Ortalık bir Bilgi Üniversitesi öğrencisinin bitirme ödeviyle karışmışken, başka bir bitirme ödevinin de okul sınırlarından çıktığı dikkatimi çekti. 

Ortalık bir Bilgi Üniversitesi öğrencisinin bitirme ödeviyle karışmışken, başka bir bitirme ödevinin de okul sınırlarından çıktığı dikkatimi çekti. 

Marmara Üniversitesi Fotoğrafçılık Bölümü öğrencisi Ümit Karalar, kendisine ‘Kadın ve Şiddet’ temasını seçmekle kalmamış, işin çapını büyütmeye de karar vermiş. Web sitesine bakılırsa moda fotoğrafları gayet başarılı zaten… 

Bir kere gitmiş; Doğa Rutkay, Zeynep Beşerler, Deniz Çakır, Rojda Demirer, Zeynep Mansur, Sinemis Candemir, Gözde Kansu gibi elliye yakın meşhur kadını ikna etmiş. Bu başlı başına mühim bir mesaidir, takdir etmek gerekir. Zaten bunu beceremese muhtemelen Doğtaş Mobilya sponsorluğa falan yanaşmazdı. 

Sonra tek tek randevular ayarlanmış. Plan, bu kadınlara profesyonel plastik makyaj uygulayarak kendi tarifiyle ‘şiddet görmüş bir görünüm’ kazandırmak… Bu da ne demek? Morluklar, sigara yanıkları, derin yaralar… 1986 doğumlu fotoğrafçı Karalar, makyajın dışında mimiklerle, şiddetin kadında yarattığı duygusal çöküntüyü ve çaresizliği objektifinden topluma aktarmaya çalıştığını söylemiş. 

Pis görünümlü ‘tertemiz’ kareler 
Bir miktar fotoşopla tesir daha da artınca leziz bir fotoğraf sergisi çıkmış ortaya. ‘Sheddeath’, İstanbulluların 23 Ocak’ta Nişantaşı City’s Alışveriş Merkezi’ndeki Toprak Sanat Galerisi’nde görebileceği bir sergi.
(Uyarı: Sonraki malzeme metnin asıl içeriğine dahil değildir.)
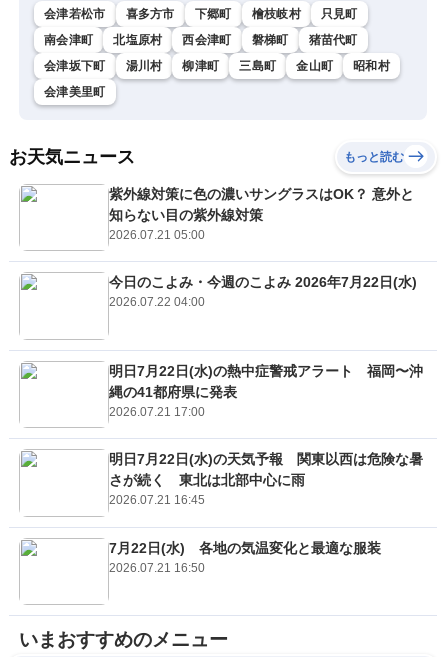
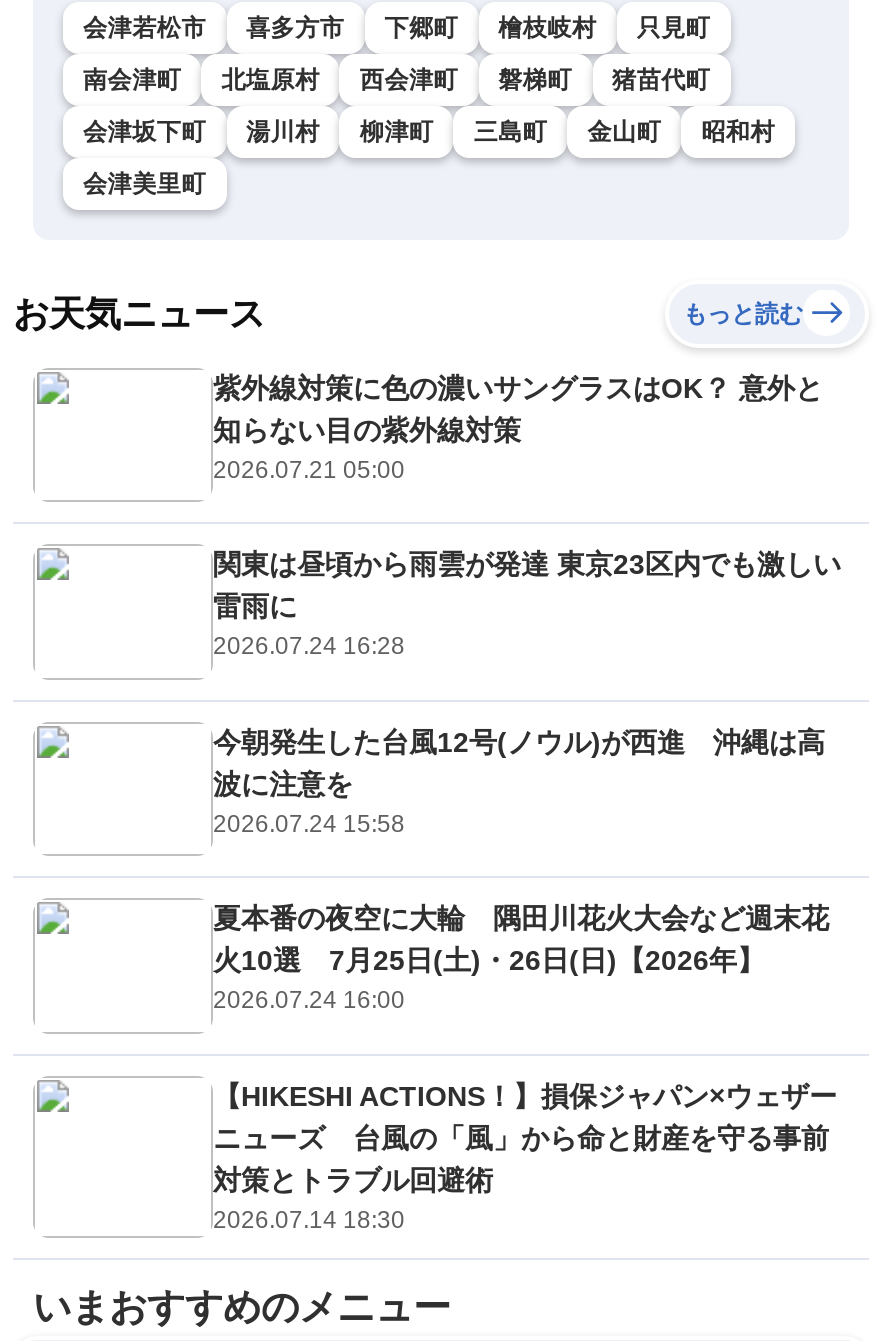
- 今日のこよみ・今週のこよみ 2026年7月22日(水)
- 2026.07.22 04:00
+ 関東は昼頃から雨雲が発達 東京23区内でも激しい
+ 雷雨に
+ 2026.07.24 16:28

- 明日7月22日(水)の熱中症警戒アラート 福岡〜沖
- 縄の41都府県に発表
- 2026.07.21 17:00
+ 今朝発生した台風12号(ノウル)が西進 沖縄は高
+ 波に注意を
+ 2026.07.24 15:58

- 明日7月22日(水)の天気予報 関東以西は危険な暑
- さが続く 東北は北部中心に雨
- 2026.07.21 16:45
+ 夏本番の夜空に大輪 隅田川花火大会など週末花
+ 火10選 7月25日(土)・26日(日)【2026年】
+ 2026.07.24 16:00

- 7月22日(水) 各地の気温変化と最適な服装
- 2026.07.21 16:50
+ 【HIKESHI ACTIONS！】損保ジャパン×ウェザー
+ ニューズ 台風の「風」から命と財産を守る事前
+ 対策とトラブル回避術
+ 2026.07.14 18:30
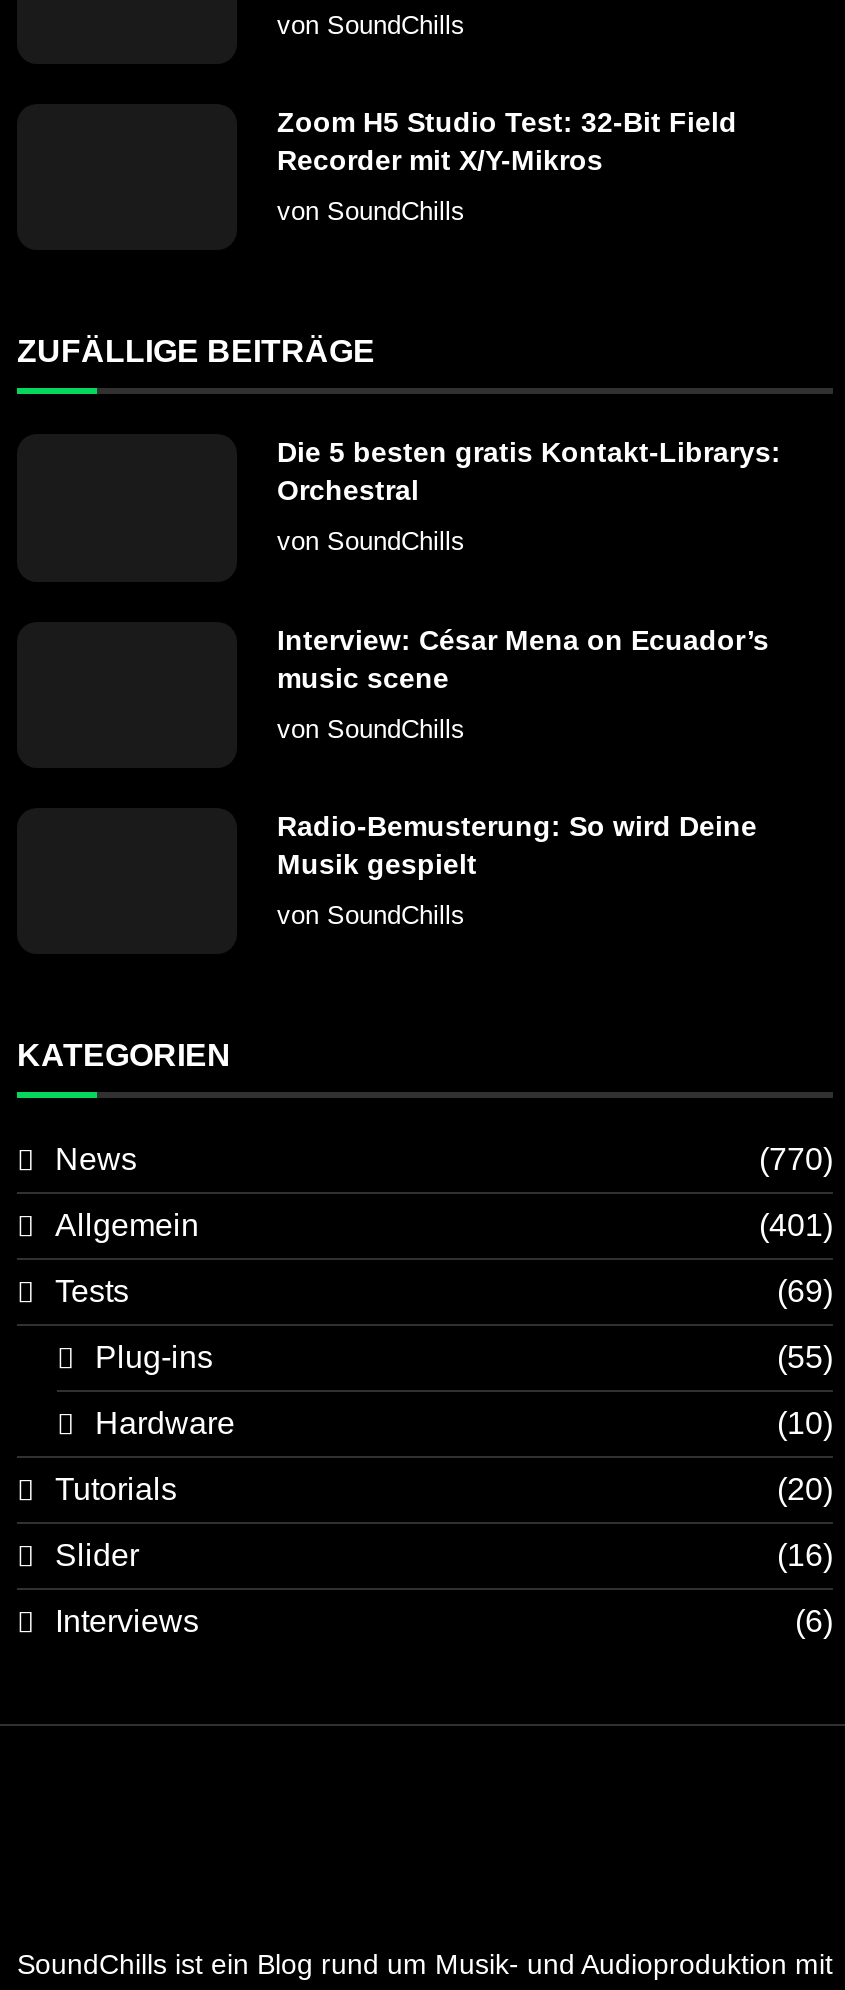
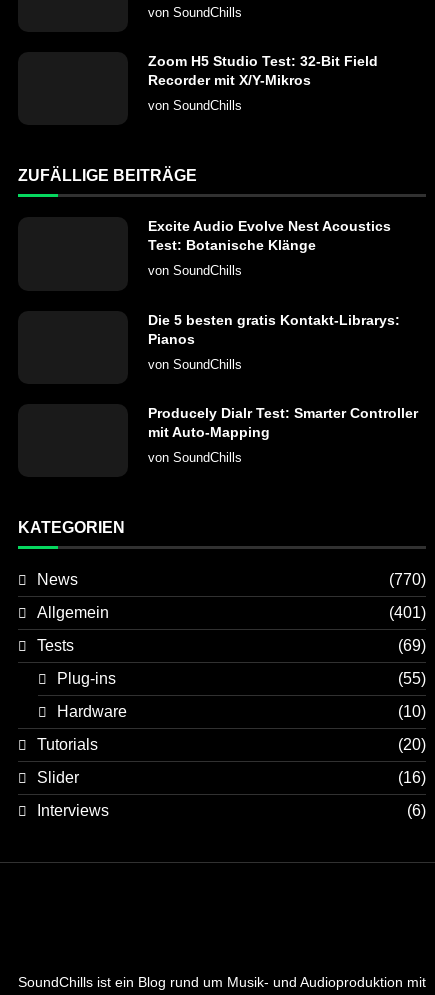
moved down: Die 5 besten gratis Kontakt-Librarys:

- Orchestral
+ Excite Audio Evolve Nest Acoustics
+ Test: Botanische Klänge

- Interview: César Mena on Ecuador’s
- music scene
+ Pianos

- Radio-Bemusterung: So wird Deine
- Musik gespielt
+ Producely Dialr Test: Smarter Controller
+ mit Auto-Mapping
Açılış haberleri, meşhur kontenjanından magazin sayfalarında yer aldı daha ziyade. İlgi büyük olmuş. 

Bir öğrencinin bitirme ödeviyle sergi açabilmesi bir muvaffakiyettir. Neden bu temayı seçtiği sorulduğunda “Türkiye’de her gün erkeklerin şiddetine maruz kalan üç bayanın hayatını kaybettiği belirtiliyor. Hassas olduğum ve en çok duyarlı olmamız gereken konulardan olduğu için…” cevabını verdiğine göre genç kadının iyi niyetinden de şüphe etmemiz gerekir. Fakat niyeti ne şekilde hayata geçirdiğiniz mühim. 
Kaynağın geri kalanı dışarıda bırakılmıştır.